Decreased DA release in ventral and dorsal striatum of cKO mice. A, Graphical illustration of placement of DA-selective electrode for in vivo amperometric measurements in DStr and AcbC (bregma, 1.10 mm). B, Representative DA trace illustrating the calculation of redox ratio for each peak. C, G, DA amplitude, defined as the peak DA concentration (micromoles) from baseline in AcbC and DStr in response to four consecutive ejections of 120 mm KCl. D, H, t_rise, defined as time (seconds) between ejection and peak maximum (F, J), in AcbC and DStr for the four releases of DA. E, I, t_80, defined as the time (seconds) from peak amplitude until the signal reached 20% of the peak amplitude (F, J), in AcbC and DStr for the four KCl-evoked releases of DA. F, J, Schematic illustrations of the first post-KCl ejection recordings of DA, based on graph values, for AcbC (F) and DStr (J). Insets show analysis of peak area, defined as area under curve.
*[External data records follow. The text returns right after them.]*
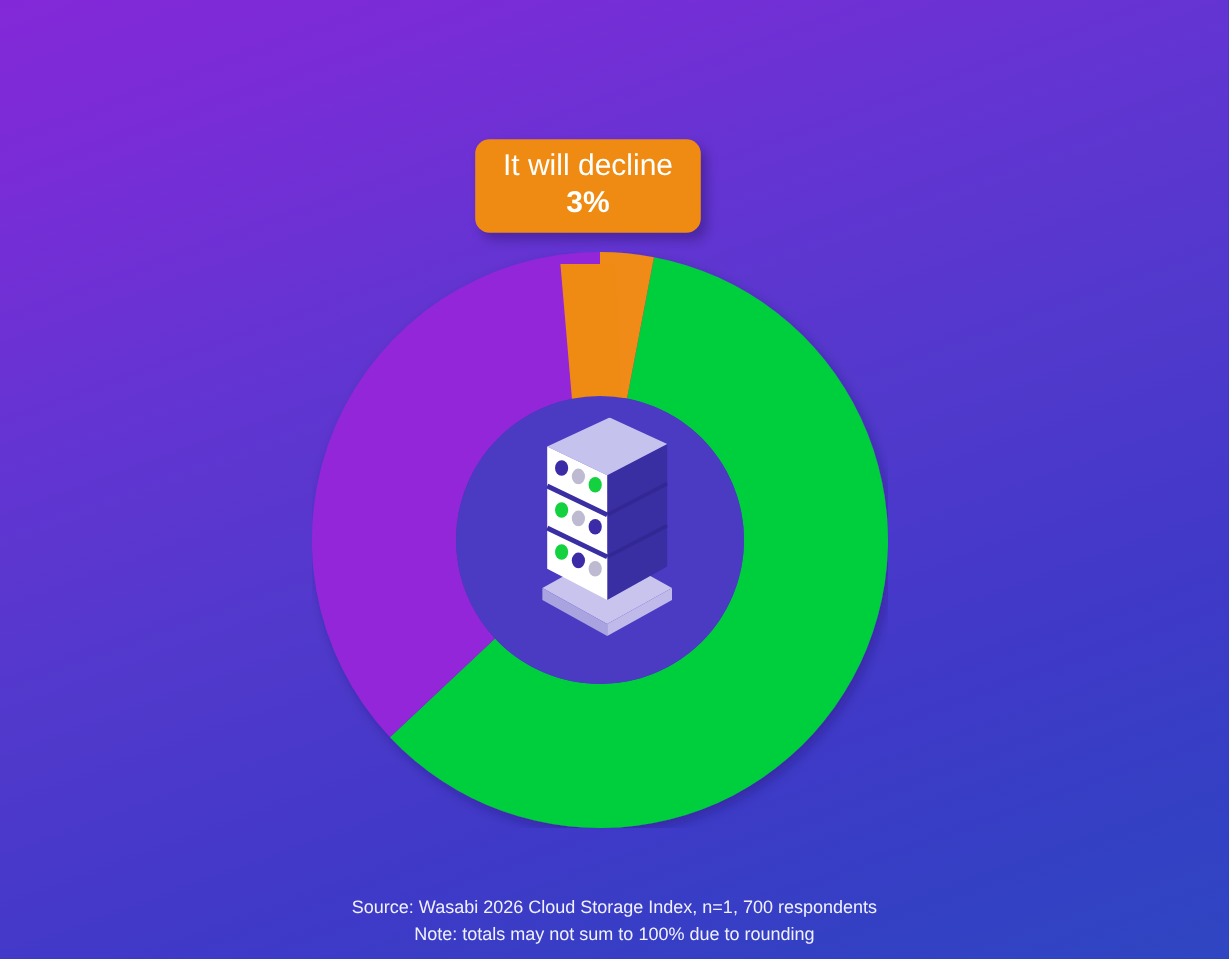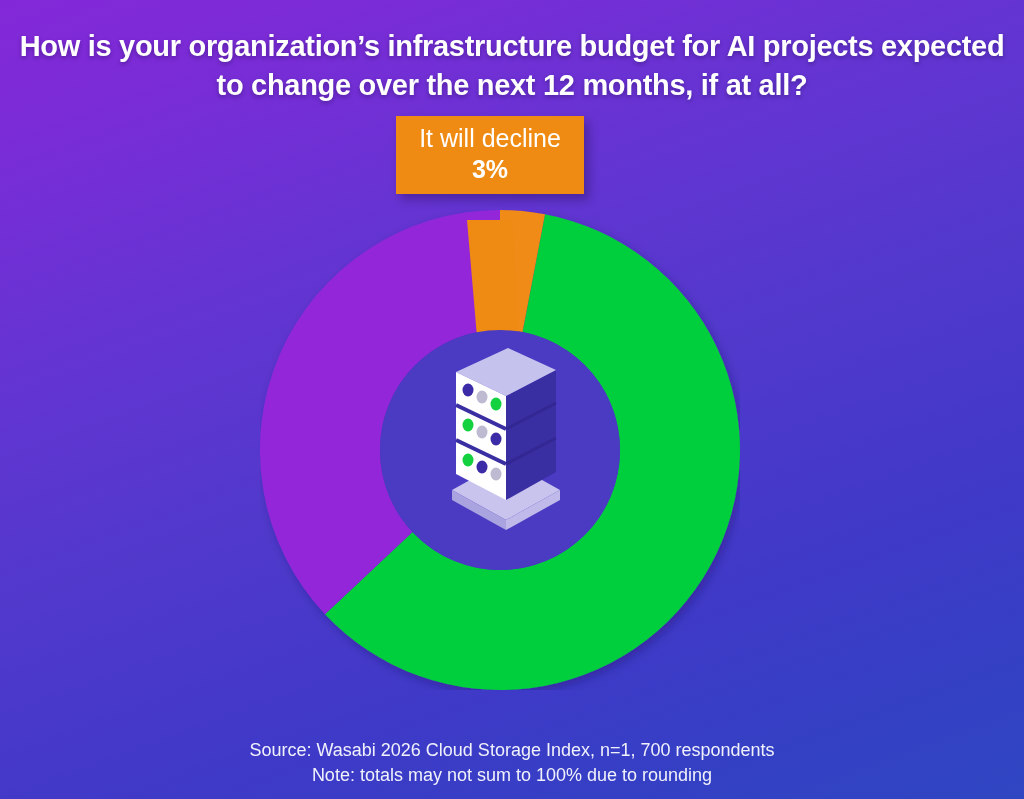"How is your organization’s" h1 { html: <h1>How is your organization’s infrastructure budget for AI projects expected to change over the next 12 months, if at all?</h1> -> none }
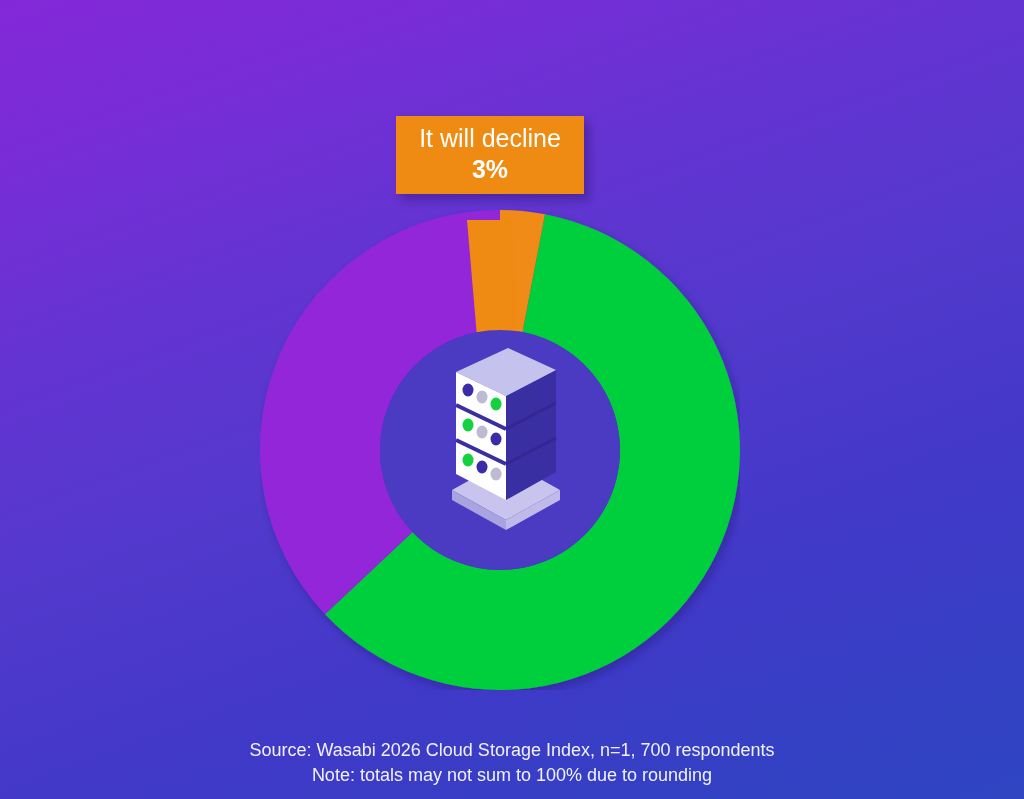"It will decline" .callout { border-radius: none -> 12px }
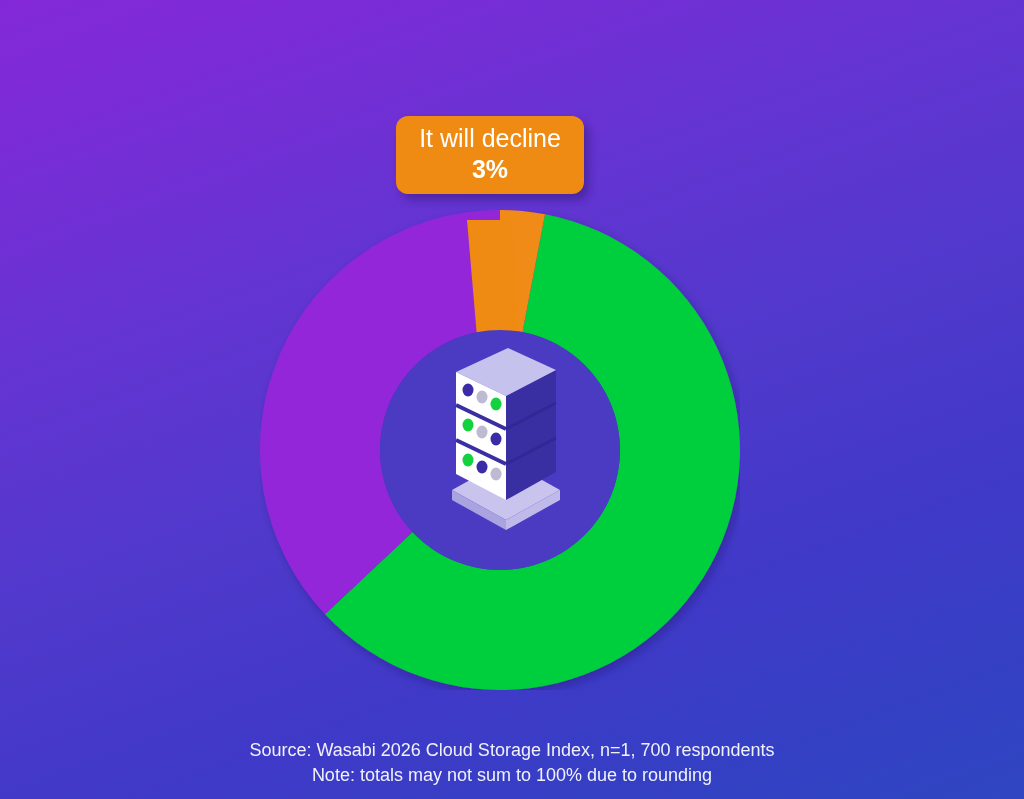"Source: Wasabi 2026 Cloud Storage" #footer { font-size: 18px -> 15px }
Four consecutive KCl ejections (numbered 1–4 on x-axes) were used, spaced by 5 min for DStr and 10 min for AcbC. AcbC data are from n = 7 Ctrl and n = 7 cKO mice. DStr data are from n = 11 controls and n = 12 cKO mice. Group data represent mean ± SEM. Significant main genotype effects observed by ANOVA analysis are illustrated by ^##p < 0.01 and ^###p < 0.001; differences by post hoc test are shown by *p < 0.05, **p < 0.01, and ***p < 0.001.